Quest’anno, tutti i 65mila visti H-1BS sono andati a ruba in cinque giorni. Eppure non tutti pensano che concedere un numero maggiore di H-1BS sia una buona idea. Alcuni analisti sostengono che i lavoratori temporanei nei settori tecnologicamente avanzati hanno tenuto bassi i salari (Why Tech Companies May Really Want All Those Extra Visas). Inoltre, un grande numero di H-1BS si rivolgono ad aziende di outsourcing che importano lavoratori per aiutare le aziende statunitensi a spostare il lavoro all’estero.

Anche i visti per imprenditori di start-up come Beckers dovrebbero venire valutati con attenzione, sostiene Saxenian. Altrimenti, ogni genitore ricco in Cina potrebbe organizzare una start-up “fasulla” per suo figlio, consentendogli di schivare le norme sull’immigrazione.

Lo squilibrio tra il valore degli immigrati ed i visti disponibili per loro ha prodotto molti sforzi di gestione dei talenti. Nel 2007, Microsoft ha aperto un centro di sviluppo software a Vancouver, in Canada, per parcheggiare i lavoratori che non poteva ancora portare nel suo quartier generale di Redmond.

A San Francisco, si parla di un “Googleplex galleggiante” per ospitare start-up su una nave in acque internazionali. Questo anno, i funzionari canadesi hanno posto un annuncio sulla Highway 101, l’arteria principale tra San Francisco e la Silicon Valley, in cui s’invitano gli imprenditori con problemi d’immigrazione a “fare perno” sul Canada, spostando le loro start-up a nord.

Per attirare talenti stranieri, Google e altre società hanno aperto sedi all’estero, in città come Tel Aviv e Mosca. Ma non è l’ideale. «Le High Tech americane preferiscono avere i loro dipendenti qui, dove esiste una consolidata cultura dell’innovazione. Vi sono grandi università di ricerca e sviluppo. Essere vicini a queste attività, facilita la commercializzazione delle buone idee», ribadisce Neil Ruiz, analista politico presso il Brookings Institute, una think tank di Washington, DC. Per decollare, una start-up deve raccogliere rapidamente molti talenti e molti finanziamenti. Silicon Valley è ancora il posto migliore nel mondo per farlo.
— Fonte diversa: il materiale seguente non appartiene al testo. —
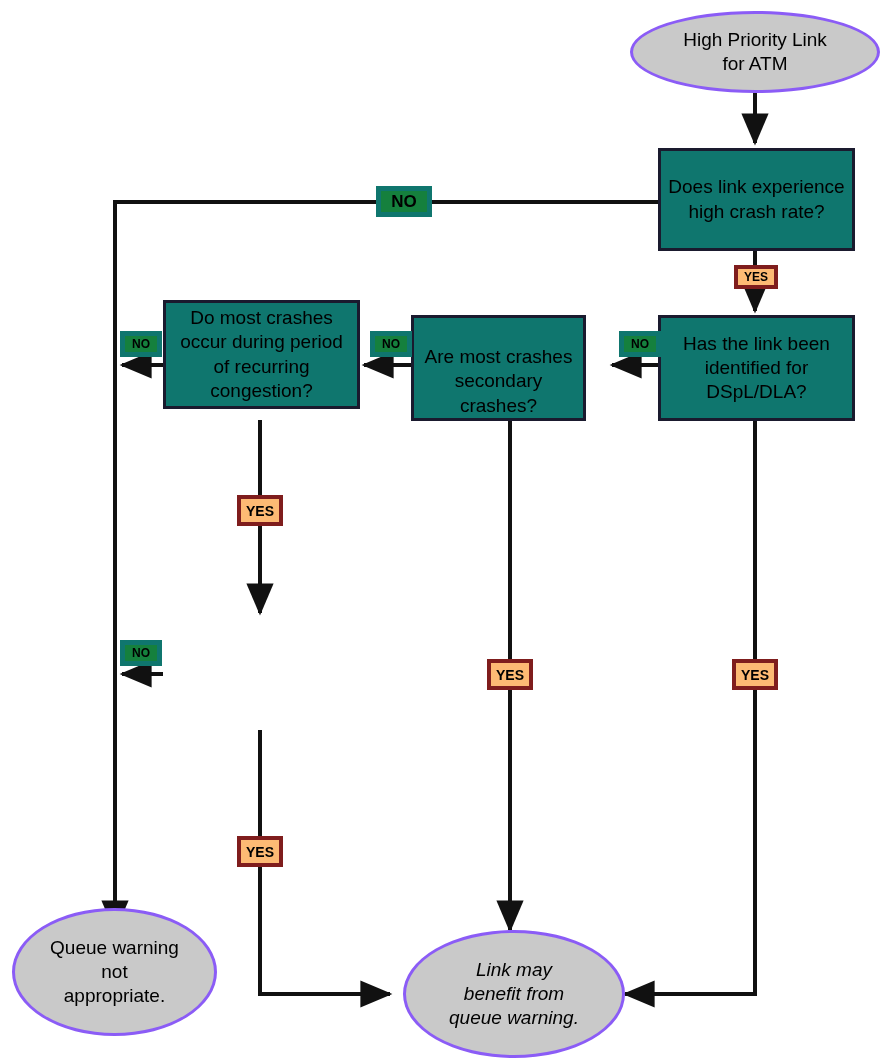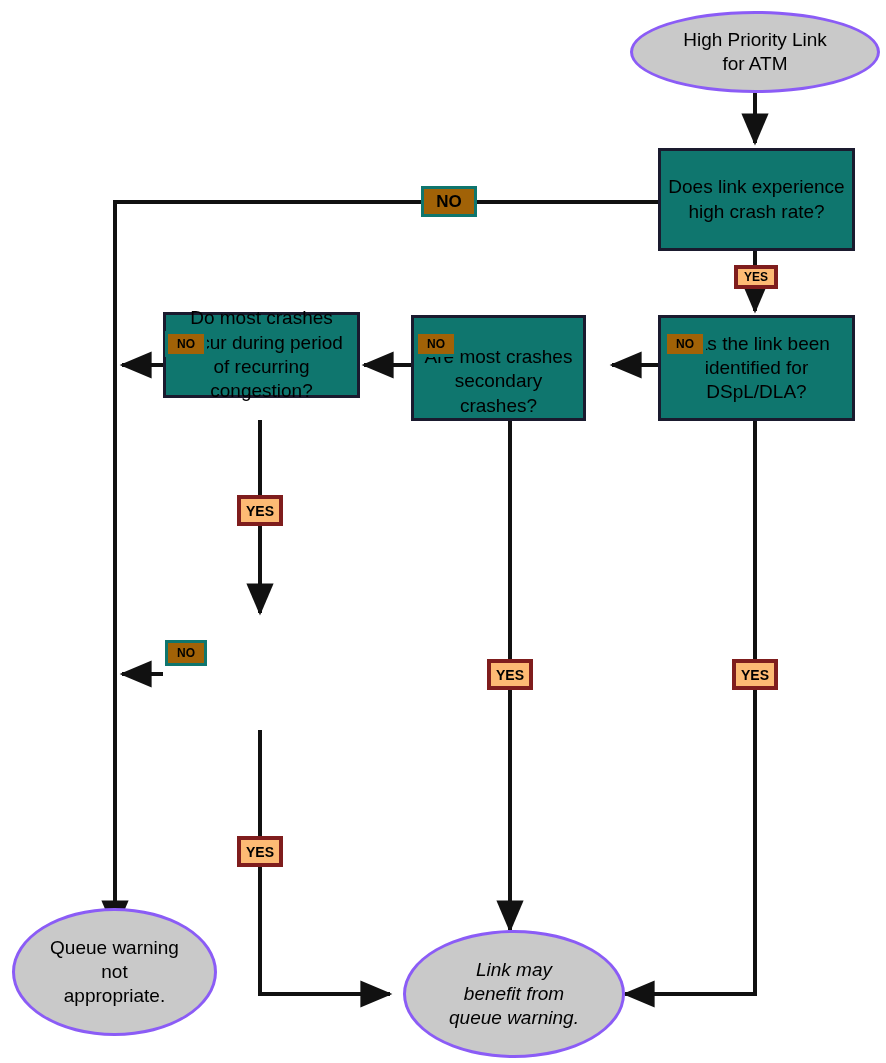--- a/index.html
+++ b/index.html
@@ -59,9 +59,8 @@
     z-index: 5;
   }
   .tag-no {
-    background: #a16207;
-    border: 3px solid #0f766e;
-    margin-left: 45px;
+    background: #15803d;
+    border: 5px solid #0f766e;
   }
   .tag-yes {
     background: #fdba74;

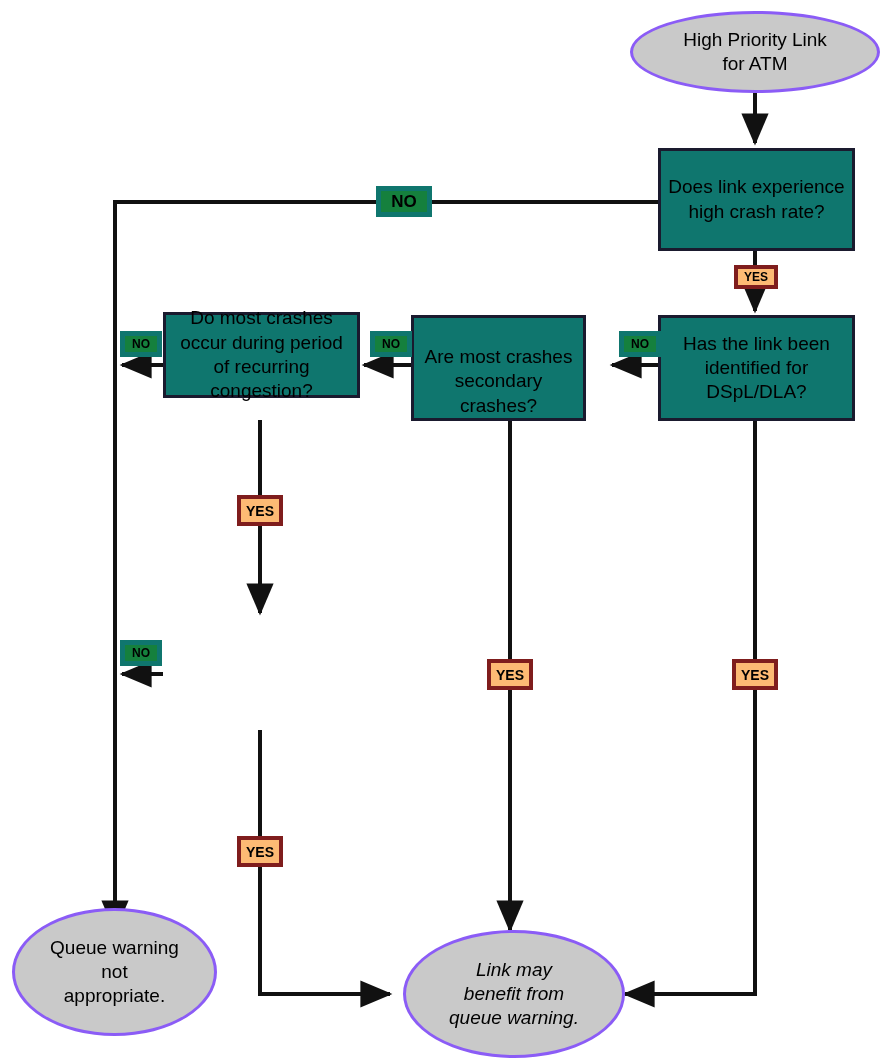--- a/index.html
+++ b/index.html
@@ -123,7 +123,7 @@
     <span>Are most crashes<br>secondary crashes?</span>
   </div>
 
-  <div class="node process" style="left:163px; top:312px; width:197px; height:86px;">
+  <div class="node process" style="left:163px; top:300px; width:197px; height:109px;">
     <span>Do most crashes<br>occur during period<br>of recurring<br>congestion?</span>
   </div>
Eppure queste dinamiche potrebbero cambiare.

Molti centri tecnologici globali, come quello di Bangalore in India, devono il loro sviluppo al fatto che molti giovani hanno assimilato l’atmosfera di Silicon Valley e sono poi tornati a casa per avviare una start-up locale, conclude Saxenian, che concentra i suoi studi sulla migrazione di talenti.
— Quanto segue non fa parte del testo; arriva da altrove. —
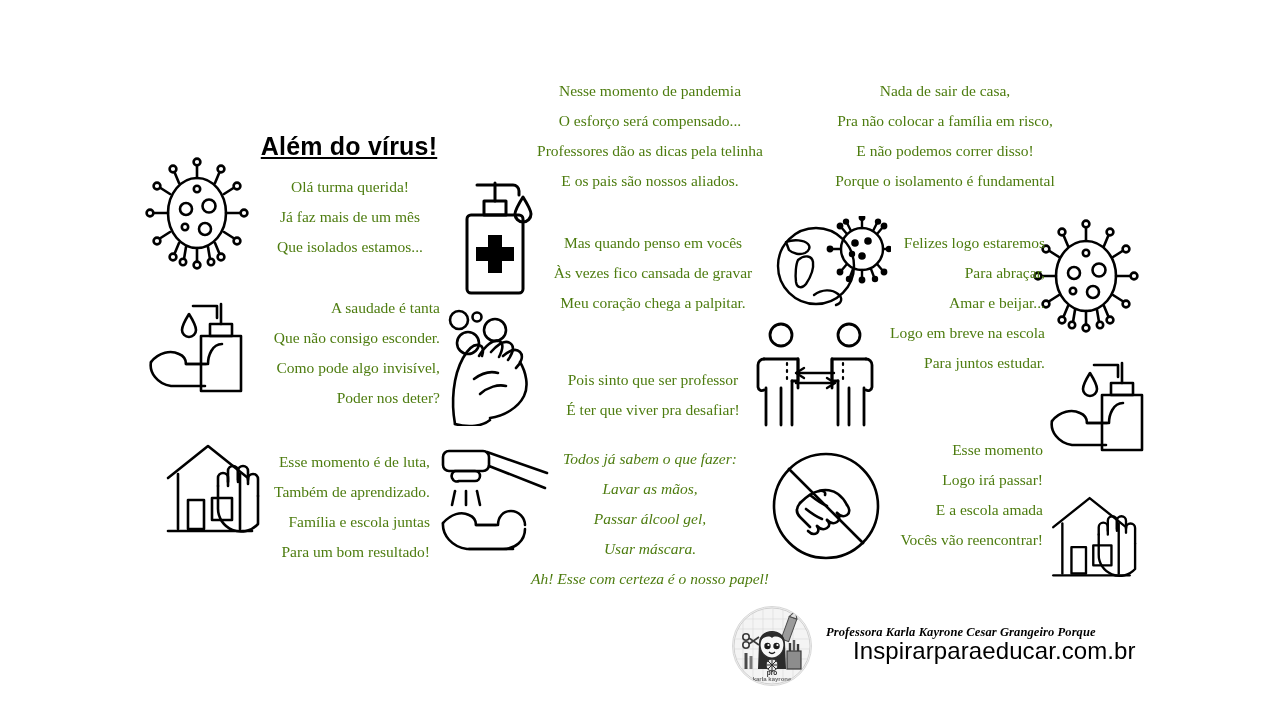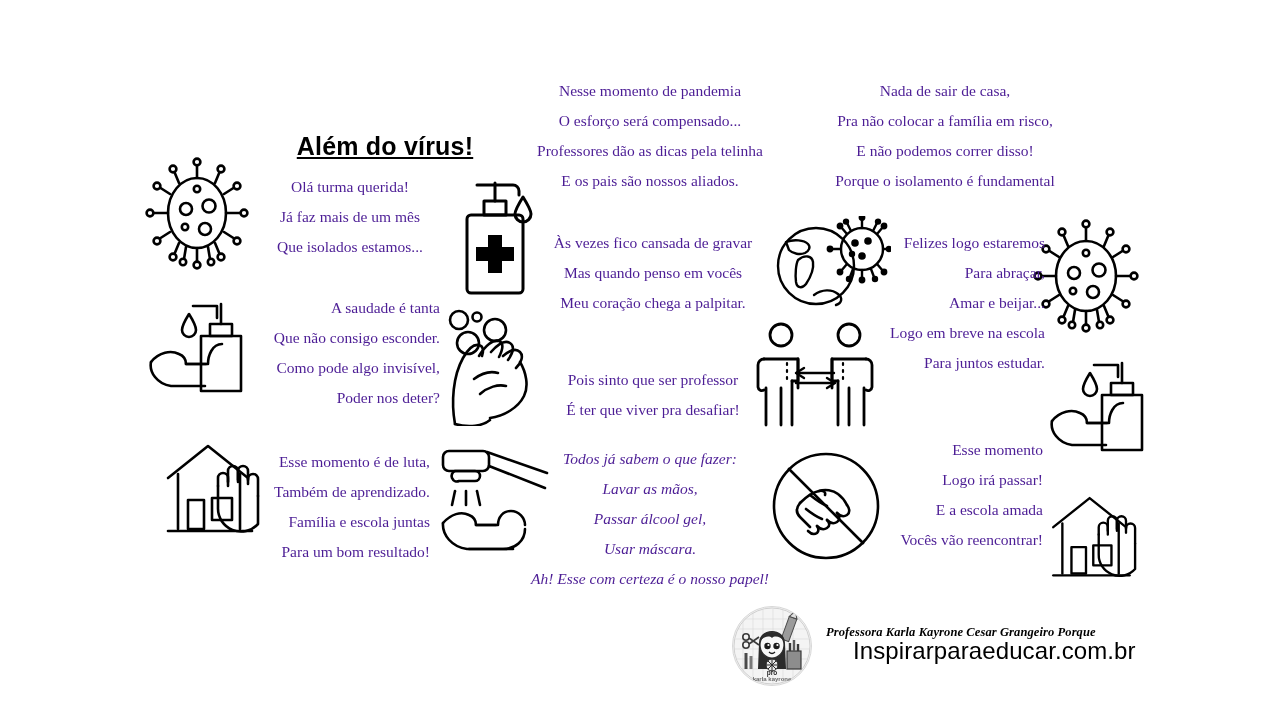--- a/index.html
+++ b/index.html
@@ -20,7 +20,7 @@
     font-family:"Liberation Serif","DejaVu Serif",serif;
     font-size:15.5px;
     line-height:30px;
-    color:#4c1d95;
+    color:#4d7c0f;
     white-space:nowrap;
   }
   .poem .ln{display:block;}

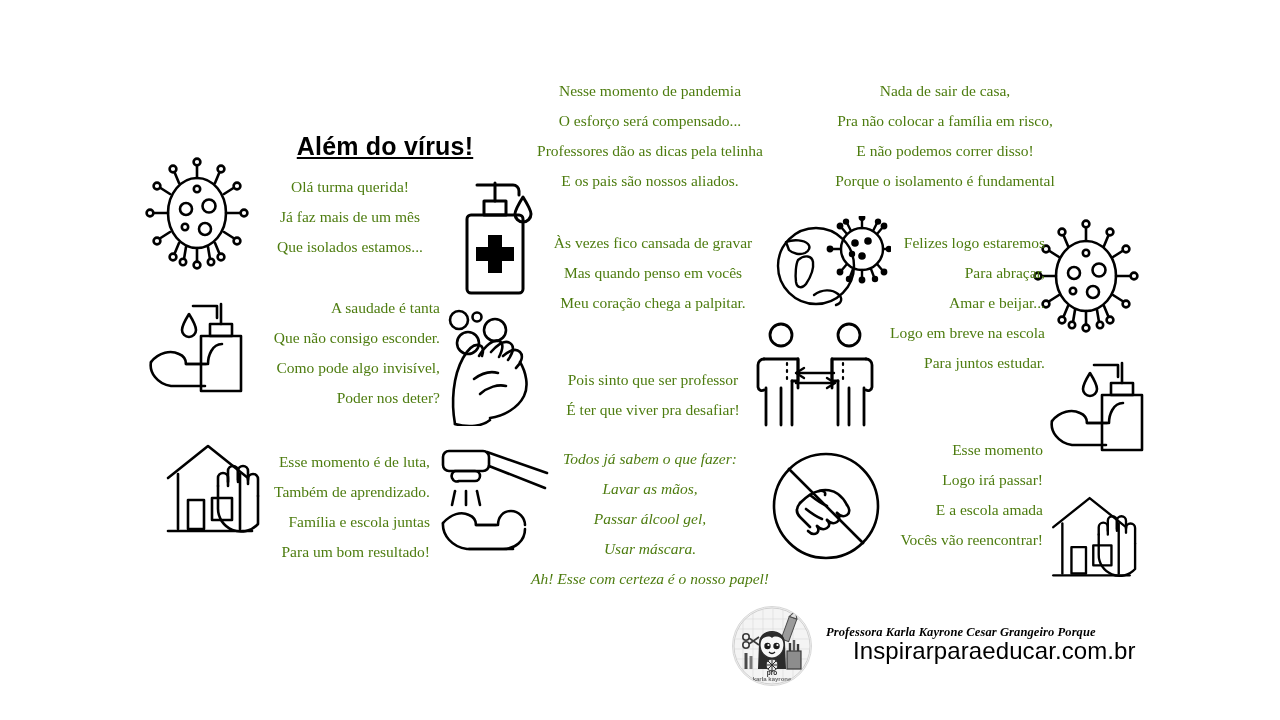--- a/index.html
+++ b/index.html
@@ -35,7 +35,6 @@
     text-align:center;
     white-space:nowrap;
     letter-spacing:.2px;
-    margin-left:36px;
   }
 
   

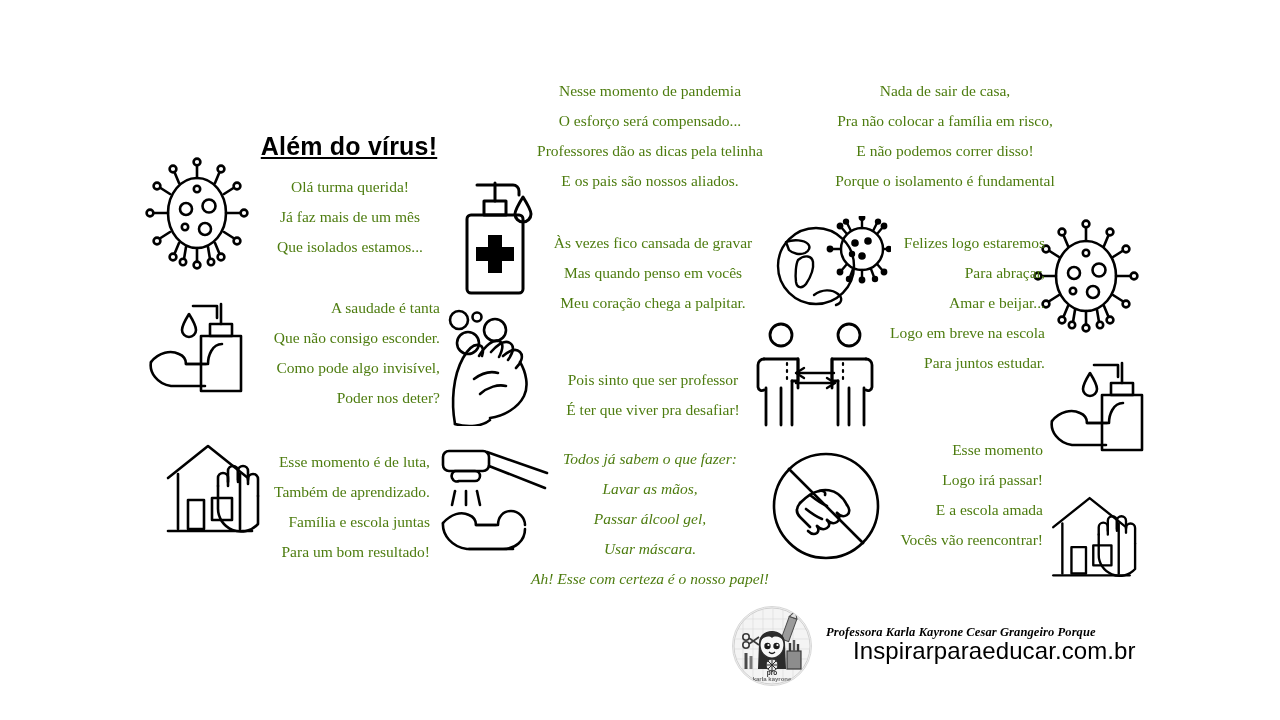--- a/index.html
+++ b/index.html
@@ -222,8 +222,8 @@
   </div>
 
   <div class="abs poem c-center" style="left:528px;top:228px;width:250px;">
+    <span class="ln">Mas quando penso em vocês</span>
     <span class="ln">Às vezes fico cansada de gravar</span>
-    <span class="ln">Mas quando penso em vocês</span>
     <span class="ln">Meu coração chega a palpitar.</span>
   </div>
Alla Morpheus Medical, il finanziamento alla fine è arrivato. Ma Beckers dice di sentirsi “un poco imbarazzato” per come si è procurato il diritto di rimanere negli Stati Uniti. Nel mese di dicembre, infatti, ha ottenuto un visto O-1, relativamente raro, di solito assegnato a Premi Nobel, attori, atleti, e altri che il governo americano ritiene abbiano dimostrato qualche “straordinaria capacità”. In effetti, grazie al nuovo finanziamento di 2 milioni di dollari, la sua azienda ha assunto quattro persone e prevede di assumere a breve altre tre. Inoltre, sta tentando di ottenere la approvazione del suo software dalla US Food and Drug Administration.